Het beleid is gericht op een passende vormgeving van bruggen. Dit beleid wordt bewerkstelligd door de mogelijkheid tot het stellen van nadere eisen aan de vormgeving. Bij de toepassing van nadere eisen en afwijkingen dienen de volgende eigenschappen in acht te worden genomen:

  • a. de onderlinge afstand van bruggen bedraagt ten minste 10 meter;
  • b. eenvoudige, houten, omhooggebrachte constructies;
  • c. leuningen met enkele staanders en 2 of 3 liggers in de kleuren donkergroen of wit;
  • d. een breedte van maximaal 2,50 meter.
5.3 Nadere eisen
5.3.1 Stellen van andere eisen
  • a. Bij de toepassing van nadere eisen dienen de volgende eigenschappen in acht te worden genomen:
    • 1. Bouwmassa/situering:
      • één bouwlaag met schild- of zadeldak of bij boerderijen met een stolpvormige kap;
      • een steile kap van 45° of meer;
      • een langgerekte plattegrond of bij boerderijen een vierkante plattegrond;
      • in geval sprake is van een langgerekte plattegrond staat deze overwegend loodrecht op de weg;
      • overwegend vrijstaande bouw (met een enkele maal een dubbel pand);
      • een situering die de loop van de Heerenweg begeleidt en waarbij in het gedeelte tussen Heerenweg 32 en Heerenweg 210 en in het gedeelte Heerenweg 21 en Heerenweg 33 sprake is van voorgevelrooilijnen die slechts weinig verspringen (maximaal 3 m).
    • 2. Gevelindeling en materiaalgebruik:
      • een gevelindeling die afhankelijk van de bouwperiode kenmerkend is voor de architectuur uit de 19e eeuw (verticaal gerichte gevelopeningen met meestal T-vormige vensters) of uit het begin van de 20e eeuw (gecombineerde ramen in topgevels en vaak een erker als uitbouw in de voorgevel);
      • gevels opgetrokken uit gebakken steen in overwegend rood/roodbruine tinten, incidenteel houten topgevels;
      • gebakken pannen of bij boerderijen ook riet;
      • kleuren van houtwerk overwegend wit en donkergroen.
    • 3. Dakkapellen en bijgebouwen:
      • dakkapellen in omvang en door hun vormgeving ondergeschikt;
      • bijgebouwen in omvang, situering en oppervlakte ondergeschikt aan het hoofdgebouw;
      • bijgebouwen voorzover in het zicht gelegen opgetrokken uit gebakken rood/roodbruine steen of houtwerk in donkergroene kleur.
  • b.

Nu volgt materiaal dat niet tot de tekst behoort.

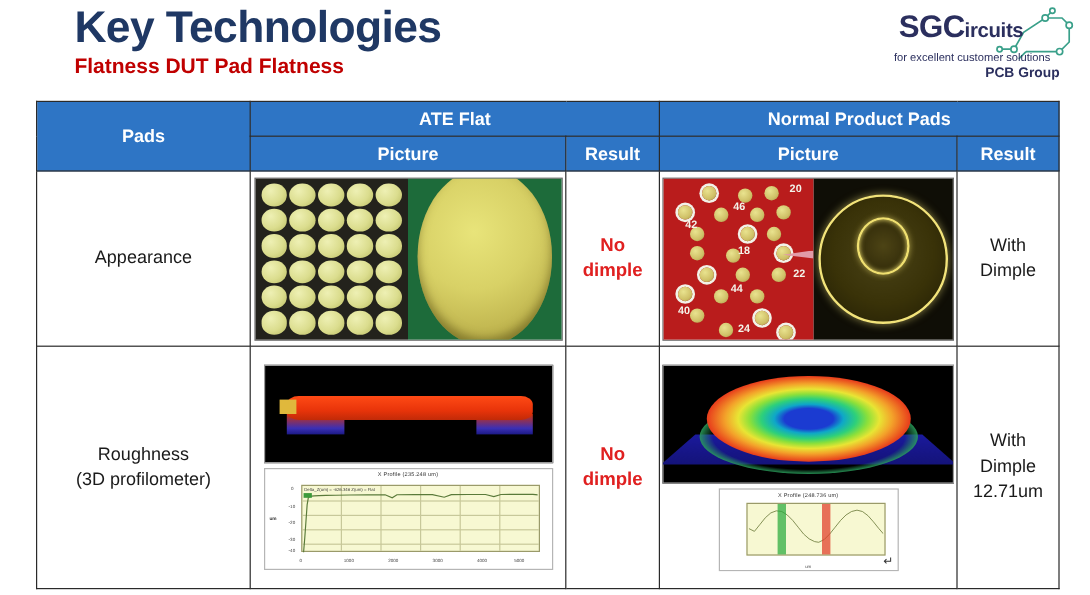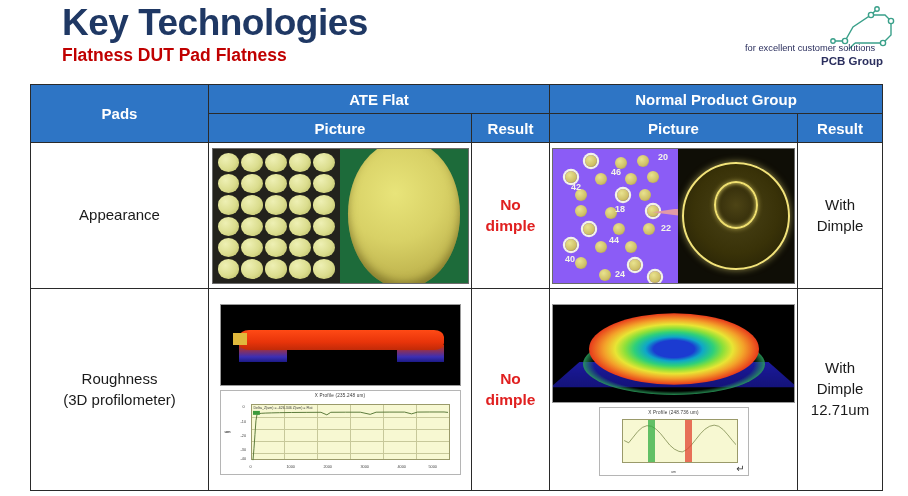--- a/index.html
+++ b/index.html
@@ -141,21 +141,21 @@
   }
 
   
   .fig-appearance-np {
     width: 243px; height: 136px;
     border: 1.5px solid #6b6b6b;
     display: flex;
   }
   .pcb-green {
     width: 52%; height: 100%;
-    background: #8b5cf6;
+    background: #b91c1c;
     position: relative; overflow: hidden;
   }
   .pcb-green .vpad {
     position: absolute; width: 12px; height: 12px; border-radius: 50%;
     background: radial-gradient(circle at 38% 34%, #e9e38f 0%, #cfc067 60%, #9c8f44 100%);
   }
   .pcb-green .vpad.ring { box-shadow: 0 0 0 2.2px #f2f2e8; }
   .pcb-green .pnum {
     position: absolute; color: #f4f4ea; font-size: 9px; font-weight: bold;
     font-family: "Liberation Sans", sans-serif;
@@ -331,37 +331,38 @@
       </g>
       <g fill="#ffffff" stroke="#3aa08a" stroke-width="1.4">
         <circle cx="46" cy="10" r="2.6"></circle>
         <circle cx="66" cy="16" r="2.6"></circle>
         <circle cx="58" cy="38" r="2.6"></circle>
         <circle cx="20" cy="36" r="2.6"></circle>
         <circle cx="8" cy="36" r="2.2"></circle>
         <circle cx="52" cy="4" r="2.2"></circle>
       </g>
     </svg>
+    <div id="logo-main"><span>SGC</span><span class="tail">ircuits</span></div>
     <div id="logo-sub">PCB Group</div>
     <div id="logo-tagline">for excellent customer solutions</div>
   </div>
 
   <table id="tech-table">
     <colgroup>
       <col style="width:178px">
       <col style="width:263px">
       <col style="width:78px">
       <col style="width:248px">
       <col style="width:85px">
     </colgroup>
     <thead>
       <tr>
         <th rowspan="2" class="hdr-item">Pads</th>
         <th colspan="2">ATE Flat</th>
-        <th colspan="2">Normal Product Group</th>
+        <th colspan="2">Normal Product Pads</th>
       </tr>
       <tr>
         <th>Picture</th>
         <th>Result</th>
         <th>Picture</th>
         <th>Result</th>
       </tr>
     </thead>
     <tbody>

Eventueel kunnen op overgangssituaties naar het buitengebied of naar de openbare ruimte nadere eisen worden gesteld aan de toepassing van beplanting, of kunnen eisen worden gesteld ten aanzien van de afbraak van eventuele bestaande, ontsierende bouwwerken op het betrokken perceel. Ook zal het in bepaalde gevallen gewenst zijn dat de bebouwing zoveel mogelijk geconcentreerd wordt op één locatie binnen het bouwperceel.
5.3.2 Toepassing van nadere eisen
  • a. De nadere eisen met betrekking tot de bebouwing kunnen uitsluitend worden gesteld met het oog op:
    • 1. het beschermde dorpsgezicht;
    • 2. de bevordering van de samenhang van het stedenbouwkundig beeld;
    • 3. de handhaving van het halfopen bebouwingsbeeld;
    • 4. het woonmilieu van de aangrenzende percelen;
    • 5. de afstand tot de weg in verband met verkeersbelangen.
5.4 Afwijken van inrichtingsregels

Afwijkingen van de beschreven profielen in lid 5.2.1 onder a. dienen beperkt te blijven tot ondergeschikte gedeelten waarbij dit bijvoorbeeld uit het oogpunt van verkeersveiligheid dringend gewenst is. Een eenvoudige inrichting dient daarbij uitgangspunt te blijven.